Re: PATCH: enabling parallel execution for cursors explicitly (experimental)

From: Tomas Vondra <tomas(dot)vondra(at)2ndquadrant(dot)com>
To: Robert Haas <robertmhaas(at)gmail(dot)com>
Cc: PostgreSQL Hackers <pgsql-hackers(at)postgresql(dot)org>
Subject: Re: PATCH: enabling parallel execution for cursors explicitly (experimental)
Date: 2017-10-31 22:17:05
Message-ID: 8bdb6684-09d7-f799-0a6a-362cdc251b31@2ndquadrant.com
Views: Raw Message | Whole Thread | Download mbox | Resend email
Thread:
Lists: pgsql-hackers

Hi,

On 10/20/2017 03:23 PM, Robert Haas wrote:
>
> ...
>
> The main points I want to make clearly understood is the current
> design relies on (1) functions being labeled correctly and (2) other
> dangerous code paths being unreachable because there's nothing that
> runs between EnterParallelMode and ExitParallelMode which could invoke
> them, except by calling a mislabeled function. Your patch expands the
> vulnerability surface from "executor code that can be reached without
> calling a mislabeled function" to "any code that can be reached by
> typing an SQL command". Just rejecting any queries that are
> parallel-unsafe probably closes a good chunk of the holes, but that
> still leaves a lot of code that's never been run in parallel mode
> before potentially now running in parallel mode - e.g. any DDL command
> you happen to type, transaction control commands, code that only runs
> when the server is idle like idle_in_transaction_timeout, cursor
> operations. A lot of that stuff is probably fine, but it's got to be
> thought through. Error handling might be a problem, too: what happens
> if a parallel worker is killed while the query is suspended? I
> suspect that doesn't work very nicely at all.
>

OK, understood and thanks for explaining what may be the possible
issues. I do appreciate that.

I still think it'd be valuable to support this, though, so I'm going to
spend more time on investigating what needs to be handled.

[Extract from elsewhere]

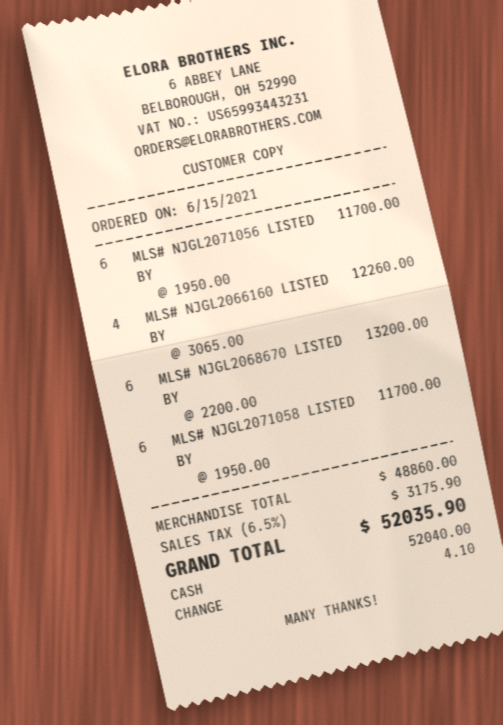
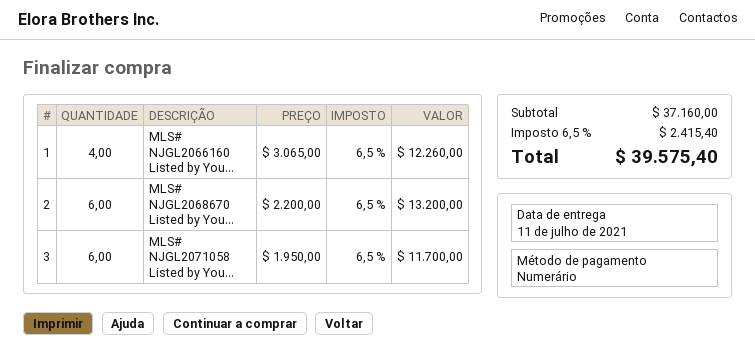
MLS# NJGL2071056 LISTED BY: 6 x 1950.00 = 11700.00 -> none
subtotal: 48860.00 -> 37160.00
tax: 6.5% = 3175.90 -> 6.5% = 2415.40
total: 52035.90 -> 39575.40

But maybe there's a simpler option - what if we only allow fetches from
the PARALLEL cursor while the cursor is open? That is, this would work:

BEGIN;
...
DECLARE x PARALLEL CURSOR FOR SELECT * FROM t2 WHERE ...;
FETCH 1000 FROM x;
FETCH 1000 FROM x;
FETCH 1000 FROM x;
CLOSE x;
...
COMMIT;

but adding any other command between the OPEN/CLOSE commands would fail.
That should close all the holes with parallel-unsafe stuff, right?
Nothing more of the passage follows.